Caso sejam interceptados, os refugiados têm sua entrada negada no país e as embarcações são levadas de volta a águas internacionais. Há inúmeros casos de botes que passaram dias à deriva, com diversos rohingya morrendo desidratados ou por insolação.

As perspectivas para os que conseguem burlar a fronteira também não são promissoras. A ONU estima que haja 250 mil rohingya em Bangladesh. Somente cerca de 30 mil têm seu status de refugiado reconhecido pelas autoridades bengalis e recebem assistência humanitária em campos de refugiados.

A vasta maioria está ilegalmente no país, abrigada em acampamentos não autorizados. Desde outubro, para dissuadir a vinda de mais rohingya, Bangladesh tem bloqueado toda assistência internacional e proibido a movimentação dessas pessoas - contribuindo com o aumento de casos de desnutrição, prostituição infantil e trabalho escravo.

A ONU acusa Bangladesh de violar as leis internacionais ao impedir a entrada de refugiados, mas as autoridades locais dizem que o país é superpovoado e pobre demais para lidar com um problema de Mianmar.

Sabendo das dificuldades em Bangladesh, muitos rohingya têm tentado fugir para a Malásia. A empreitada envolve o pagamento de coiotes para cruzar a fronteira ou as águas tailandesas, mas, quando pegos, os rohingya são deportados a Mianmar. Estima-se que já exista mais rohingya vivendo no exterior do que os 800 mil que ainda permanecem em Mianmar.

Nos campos de refugiados que o Estado visitou, próximos a Sittwe, os rohingya são coagidos a não sair. Os locais são coordenados pelo governo de Mianmar, com o apoio do Acnur, a agência da ONU responsável por refugiados, além de organizações humanitárias internacionais. A pobreza é extrema.

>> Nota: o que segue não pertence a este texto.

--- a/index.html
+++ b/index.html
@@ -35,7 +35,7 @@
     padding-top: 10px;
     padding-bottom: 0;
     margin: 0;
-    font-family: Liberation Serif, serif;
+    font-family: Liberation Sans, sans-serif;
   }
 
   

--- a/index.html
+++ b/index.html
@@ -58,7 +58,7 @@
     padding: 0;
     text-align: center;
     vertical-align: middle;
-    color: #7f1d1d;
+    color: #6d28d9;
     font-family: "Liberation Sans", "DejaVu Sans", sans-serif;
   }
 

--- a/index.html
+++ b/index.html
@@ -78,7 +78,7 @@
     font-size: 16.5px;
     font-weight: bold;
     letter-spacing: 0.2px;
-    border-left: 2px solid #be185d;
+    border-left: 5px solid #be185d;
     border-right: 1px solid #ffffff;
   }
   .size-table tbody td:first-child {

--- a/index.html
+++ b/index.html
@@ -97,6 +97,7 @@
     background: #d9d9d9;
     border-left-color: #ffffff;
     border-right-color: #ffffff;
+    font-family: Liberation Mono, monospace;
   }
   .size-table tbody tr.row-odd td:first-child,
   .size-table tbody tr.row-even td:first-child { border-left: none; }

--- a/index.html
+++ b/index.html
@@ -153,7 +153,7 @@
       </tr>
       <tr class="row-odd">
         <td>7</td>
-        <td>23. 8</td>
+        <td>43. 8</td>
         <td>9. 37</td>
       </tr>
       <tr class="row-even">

Em alguns dos campos há casebres simples de madeira, mas em vários acampamentos os rohingya vivem em pequenas tendas lotadas. Não há banheiros. Para não morrer de sede e poder cozinhar, os rohingya cavam fossos de onde extraem água barrenta, consumida sem purificação.

Segundo o Acnur, são necessários cerca de US$ 70 milhões para manter as atividades humanitárias básicas nos acampamentos até junho - e menos de um terço desse valor foi arrecadado por enquanto. Para analistas, o principal passo para solucionar o problema passa pela concessão de cidadania para os rohungya. Mas o presidente birmanês, Thein Sein, rejeita as pressões da ONU para alterar a lei sobre nacionalidade. Thein Sein declarou que a solução para a questão é colocar os rohingya em campos de refugiados controlados pela ONU ou enviá-los a qualquer país que esteja disposto a recebê-los. / S.B.